Give back exactly the stretch of data below from the line holding "Sponsoren sorgen dafür" through the line holding "html: <h1>Ausrüstung</h1> ->", both ends included, and leave the remaining lines out.

RECORDS SUPPLIED:
+ + + + +
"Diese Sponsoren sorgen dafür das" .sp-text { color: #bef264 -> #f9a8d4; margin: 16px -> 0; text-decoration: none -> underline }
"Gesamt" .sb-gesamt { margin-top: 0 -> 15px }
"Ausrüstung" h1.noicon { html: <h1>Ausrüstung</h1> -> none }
+ + + + +
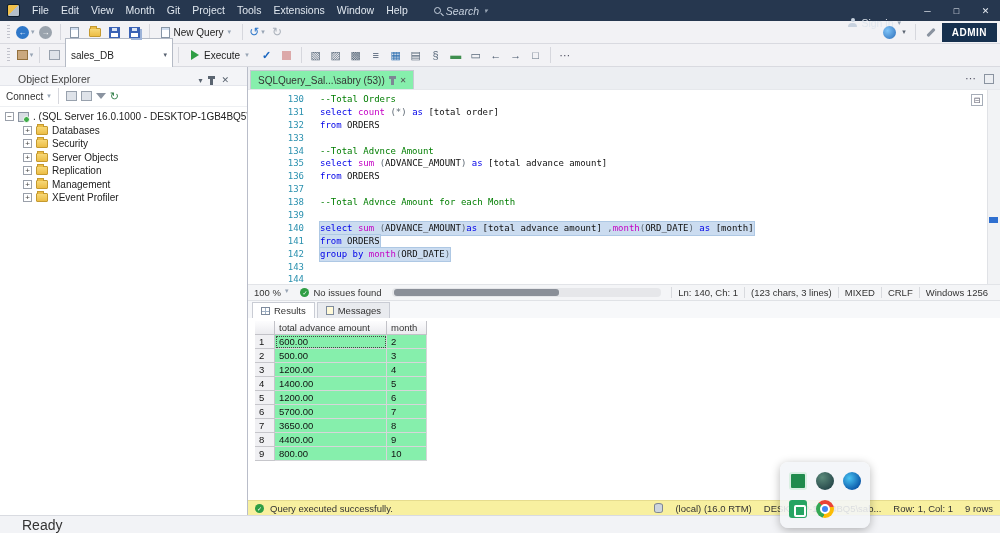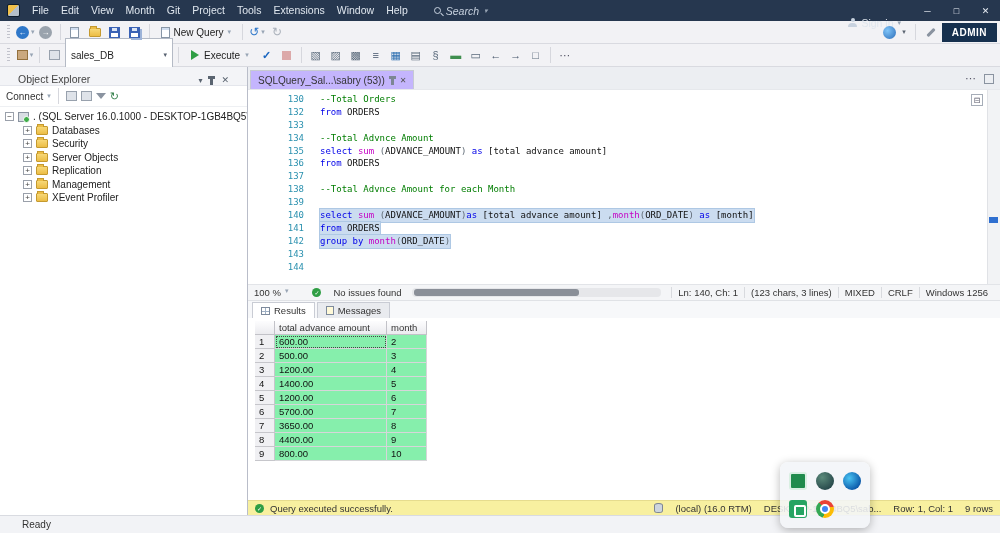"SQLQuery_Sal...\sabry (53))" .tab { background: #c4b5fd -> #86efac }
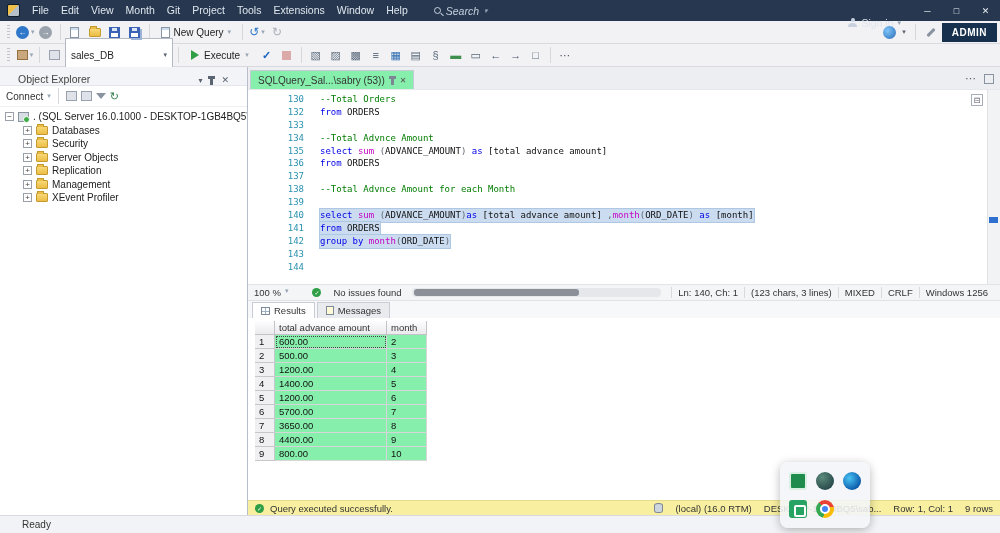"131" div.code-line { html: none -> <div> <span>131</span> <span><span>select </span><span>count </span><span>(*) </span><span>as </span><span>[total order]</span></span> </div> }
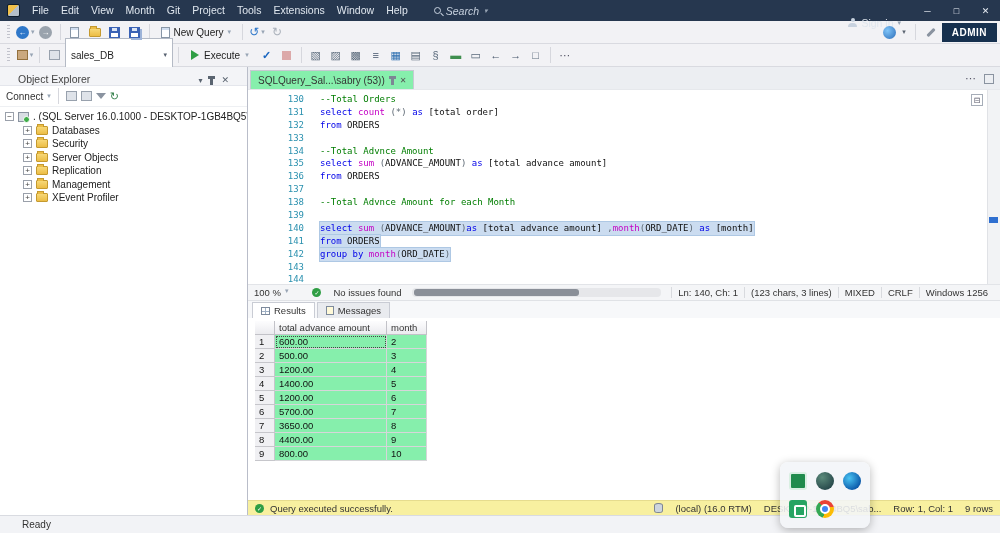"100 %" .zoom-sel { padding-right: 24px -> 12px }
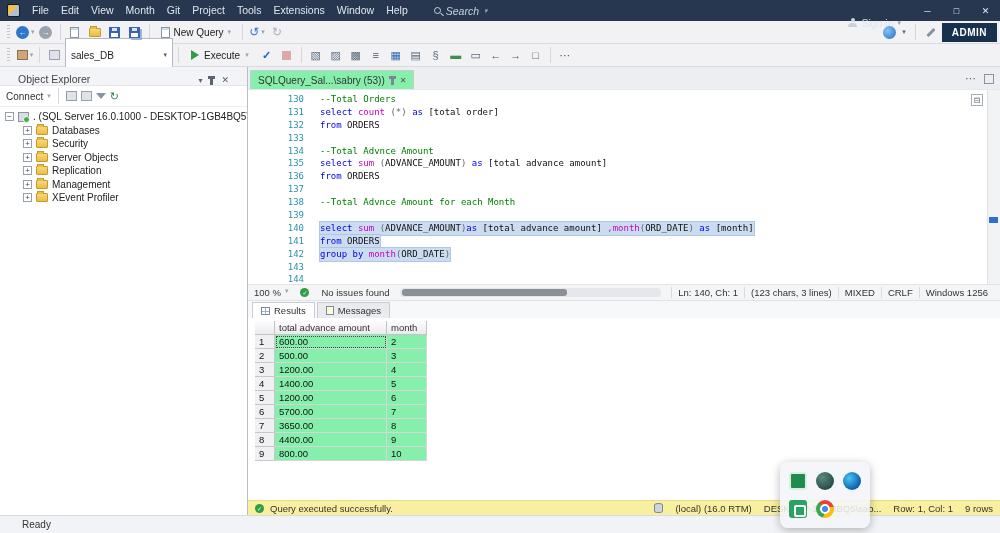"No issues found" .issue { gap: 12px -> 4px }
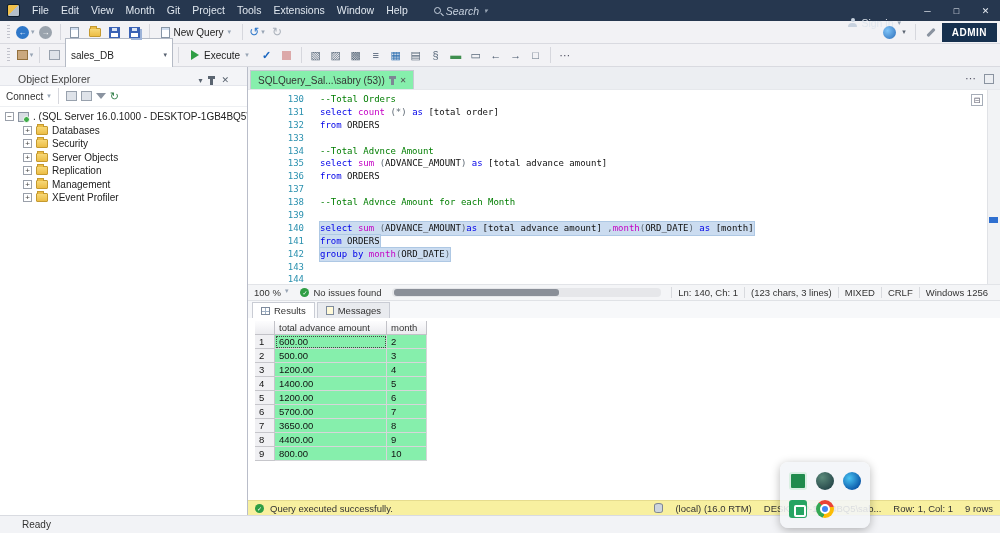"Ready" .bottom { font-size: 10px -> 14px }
+ + + + +
REPLY:
"Diese Sponsoren sorgen dafür das" .sp-text { color: #bef264 -> #f9a8d4; margin: 16px -> 0; text-decoration: none -> underline }
"Gesamt" .sb-gesamt { margin-top: 0 -> 15px }
"Ausrüstung" h1.noicon { html: <h1>Ausrüstung</h1> -> none }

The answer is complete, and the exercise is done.